Mel
Mel

Reputation: 510

Do iteration with multiple substitutions of code in R on ggplot2

I'm interested in using iteration with multiple substitutions of code in R to create multiple ggplot2 derived objects, but I cannot figure it out. Please help.

I created 2 datasets, diamonds_top300 and diamonds_bottom300 using the code below.

diamonds_top300 <- data.frame(dplyr::top_n(diamonds, 300, table))
diamonds_bottom300 <- data.frame(dplyr::bottom_n(diamonds, -300, table))

I want to create 4 histograms using a 2x2 design [2 (data = diamonds_top300 or diamonds_bottom300) by 2 (DV = price or carat) design, for a total of 4 histograms].
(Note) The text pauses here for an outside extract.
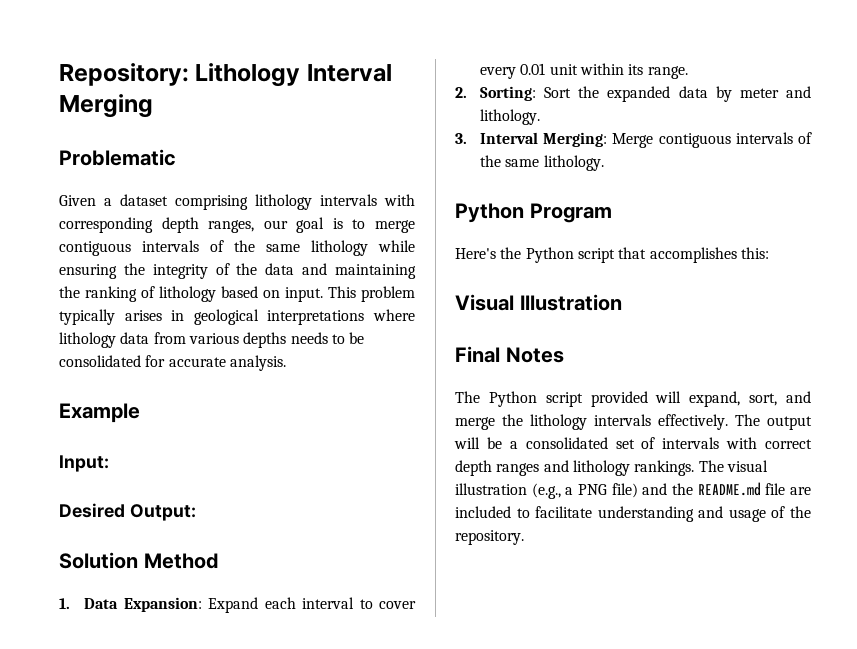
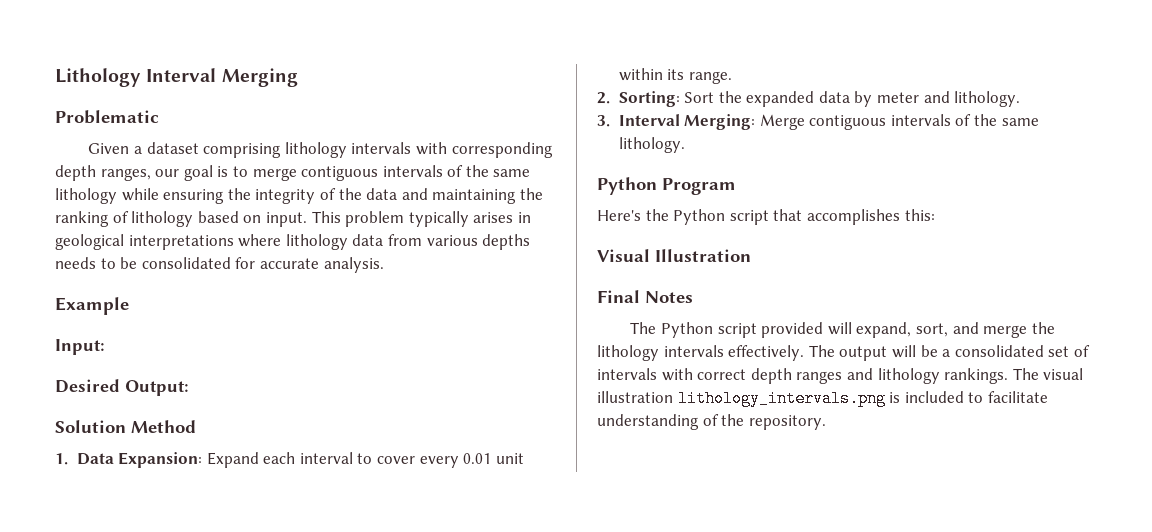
- Repository: Lithology Interval Merging
+ Lithology Interval Merging
- The visual illustration (e.g., a PNG file) and the README.md file are included to facilitate understanding and usage of the repository.
+ The visual illustration lithology_intervals.png is included to facilitate understanding of the repository.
I can do it manually using the code below, and subsitution where appropriate:

# manual histogram input
# ---- NOTE: 2 (data = diamonds_top300 or diamonds_bottom300) by 2 (DV = price or carat) design, for a total of 4 histograms

## Model 1: DV - price, data = diamonds_top300
(ggplot2::ggplot(diamonds_top300, aes(y=price))
  + ggplot2::geom_histogram(
    aes(y=..density..), 
    alpha=0.5, 
    position="identity", 
    binwidth = as.numeric(
      nclass.Sturges(diamonds_top300$price))
  )
  + geom_density(alpha=.2)
)

## Model 2: DV - price, data = diamonds_bottom300
(ggplot2::ggplot(diamonds_bottom300, aes(y=price))
  + ggplot2::geom_histogram(
    aes(y=..density..), 
    alpha=0.5, 
    position="identity", 
    binwidth = as.numeric(
      nclass.Sturges(diamonds_bottom300$price))
  )
  + geom_density(alpha=.2)
)

## Model 3: DV - y, data = diamonds_top300
(ggplot2::ggplot(diamonds_top300, aes(y=y))
  + ggplot2::geom_histogram(
    aes(y=..density..), 
    alpha=0.5, 
    position="identity", 
    binwidth = as.numeric(
      nclass.Sturges(diamonds_top300$y))
  )
  + geom_density(alpha=.2)
)

## Model 4: DV - y, data = diamonds_bottom300
(ggplot2::ggplot(diamonds_bottom300, aes(y=y))
  + ggplot2::geom_histogram(
    aes(y=..density..), 
    alpha=0.5, 
    position="identity", 
    binwidth = as.numeric(
      nclass.Sturges(diamonds_bottom300$y))
  )
  + geom_density(alpha=.2)
)

When I try to use a function and mapply to iterate this task and reduce code length, it doesn't work. Here is the code

# using mapply
# ---- NOTE: desired order: Model 1: DV - DVS_OF_INTEREST_list_model, data = diamonds_top300; ## Model 2: DV - DVS_OF_INTEREST_list_model, data = diamonds_bottom300; ## Model 3: DV - y, data = diamonds_top300; ## Model 4: DV - y, data = diamonds_bottom300

## creates function
function_histogram_diamonds_sub_dataset_and_DV_vary <- 
  function(DVS_OF_INTEREST_list_model, DATASET_list_model)
  {
    (ggplot2::ggplot(DATASET_list_model, aes(y=DVS_OF_INTEREST_list_model))
     + ggplot2::geom_histogram(
       aes(y=..density..), 
       alpha=0.5, 
       position="identity", 
       binwidth = as.numeric(
         nclass.Sturges(DATASET_list_model$DVS_OF_INTEREST_list_model))
     )
     + geom_density(alpha=.2)
    )
  }

## runs function with desired lists
mapply(function_histogram_diamonds_sub_dataset_and_DV_vary, DVS_OF_INTEREST_list, DATASET_list, SIMPLIFY = FALSE)

Here is the error I got:

> mapply(function_histogram_diamonds_sub_dataset_and_DV_vary, DVS_OF_INTEREST_list, DATASET_list, SIMPLIFY = FALSE)
 Error: `data` must be a data frame, or other object coercible by `fortify()`, not a character vector
Run `rlang::last_error()` to see where the error occurred. 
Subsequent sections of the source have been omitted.